4. In cases where one has a definite, firmly accepted goal in view, deliberation seeks to determine the easiest or least costly route to this objective. After considering the possibilities, one often finds only one remaining and proceeds to take it. Here “more good” and “less bad” have definite meanings, for one is not thinking morally but technically: Only instrumental good is at stake. The morality of what one is doing and of the various ways of doing it is either taken for granted or ignored for the time being. One reaches a conclusion about the best course from a comparative evaluation of premoral goods, but the conclusion is not a moral judgment. For example, if someone is only concerned to reach a destination as quickly as possible, “I ought to take I–95 North to New York” is not a judgment about moral rightness but about efficiency.

5. In other cases, one makes a moral judgment, eliminating possibilities by using previously recognized moral norms. For instance, a mother who believes she ought to divide her estate evenly among several children may consider and reject several possible ways, until she finally finds the way which seems least inequitable. She then makes the division in this way, saying it is less bad than the alternatives—that is, less uneven than the discarded possibilities. Here the moral good of fairness is at stake, and reflection concludes in a moral judgment. But the judgment is different from those proposed by proportionalists. The proportion here is determined by a moral principle (fairness); by contrast, the proportionalist thinks moral judgments are reached by a comparative evaluation of human goods, without assuming a moral principle to settle the proportions.

6. In sum, practical experience and language do seem to offer support for proportionalism, since people plainly deliberate, find proportions, and talk meaningfully about “greater good” and “lesser evil.” But these facts do not support the procedure advocated by the proportionalist, namely, the determination of moral right and wrong by the comparison of benefits and harms promised by alternative possibilities before choice, where the comparison of possibilities is not made in light of prior moral evaluations.26

Proportionalists point out that upright people often explain their conscientious judgments by saying they chose the lesser evil or made the best choice possible, all things considered.
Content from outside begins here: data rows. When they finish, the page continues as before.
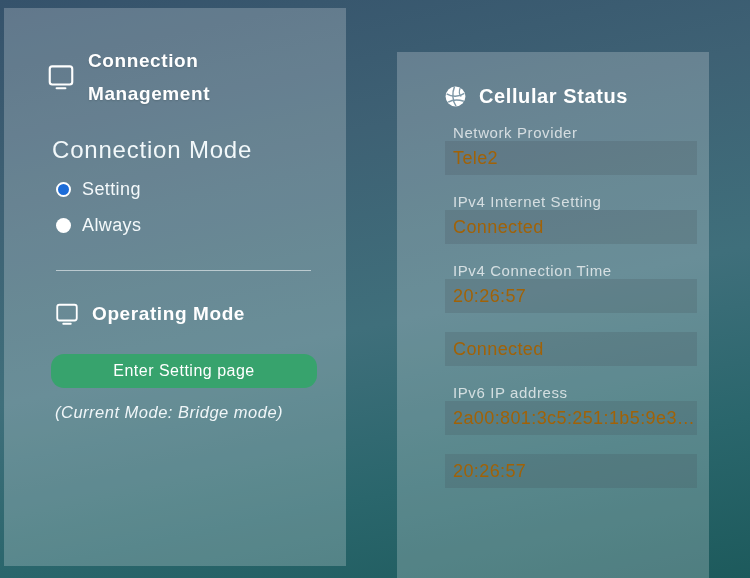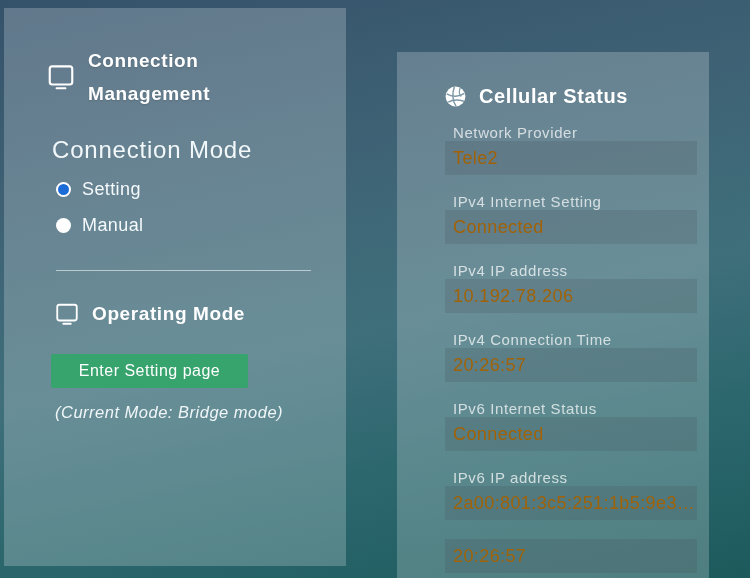"Manual" span.radio-label { text: Manual -> Always }
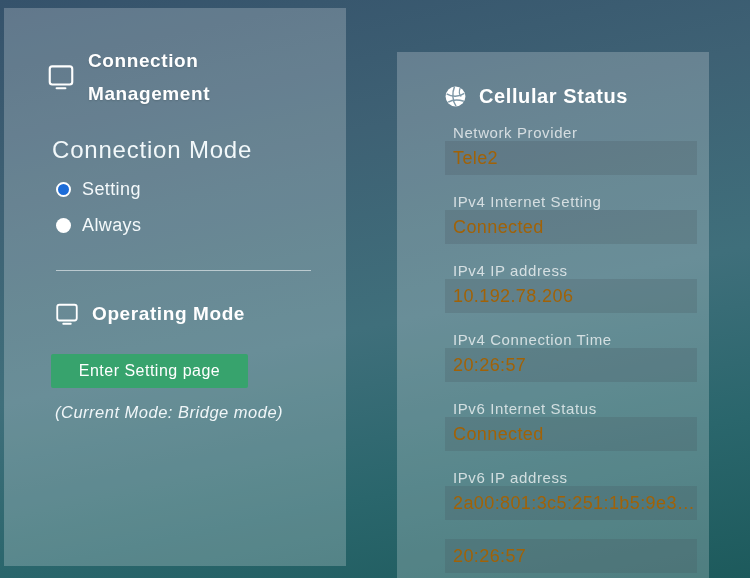"IPv4 IP address" div.field { html: <div> <div>IPv4 IP address</div> <div>10.192.78.206</div> </div> -> none }
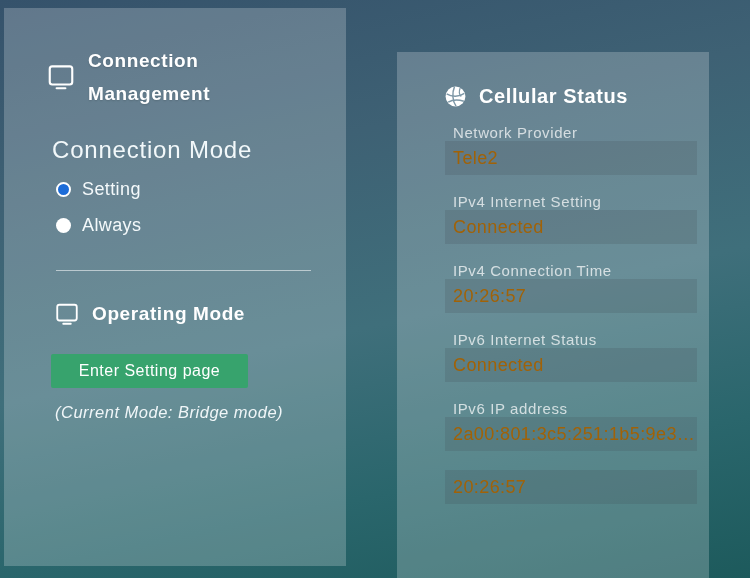"IPv6 Internet Status" div.field-label { html: <div>IPv6 Internet Status</div> -> none }
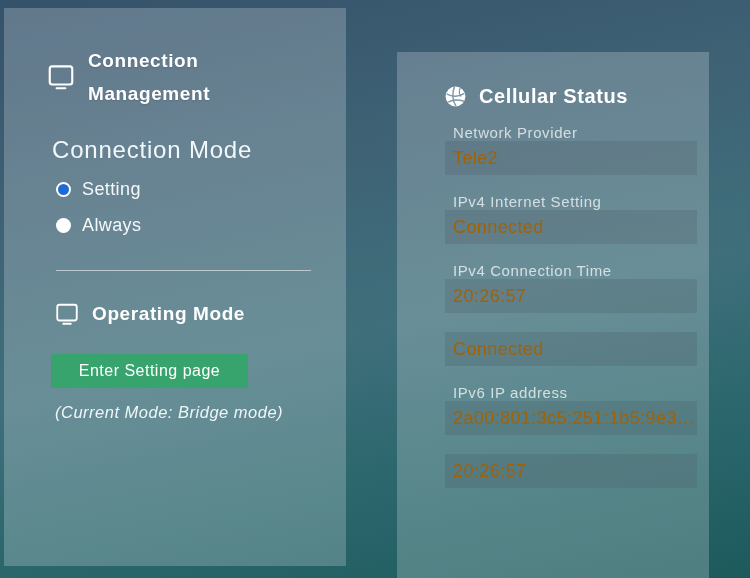"Enter Setting page" .green-btn { border-radius: 2px -> 13px; width: 197px -> 266px }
People who normally respect the property rights of others will make an exception if someone’s life is at stake, saying that life outweighs property rights—the one good is greater than the other.

The language people use, although it sounds proportionalist, does not show proportionalism correct. Sometimes people use proportionalist language because they are engaged in rationalizing choices they otherwise would have to admit immoral. More often, people talk about “lesser evils,” “proportionate goods” and the like, using these expressions to refer to higher moral principles of judgment.

For example, when an upright person breaks a promise, the consequences of keeping it and of breaking it are evaluated in the light of the Golden Rule; if one would not want others to keep a similar promise to oneself in similar circumstances, then one is released from keeping the promise. Again, when a person says that life outweighs property rights, an appeal is being made to the merely instrumental status of property, which morally ought to serve the intrinsic goods of persons, and to the moral fairness which establishes property rights and so can make exceptions to them.

26. For a fuller treatment of this question, see Germain Grisez, “Against Consequentialism,” American Journal of Jurisprudence, 23 (1978), 49–62.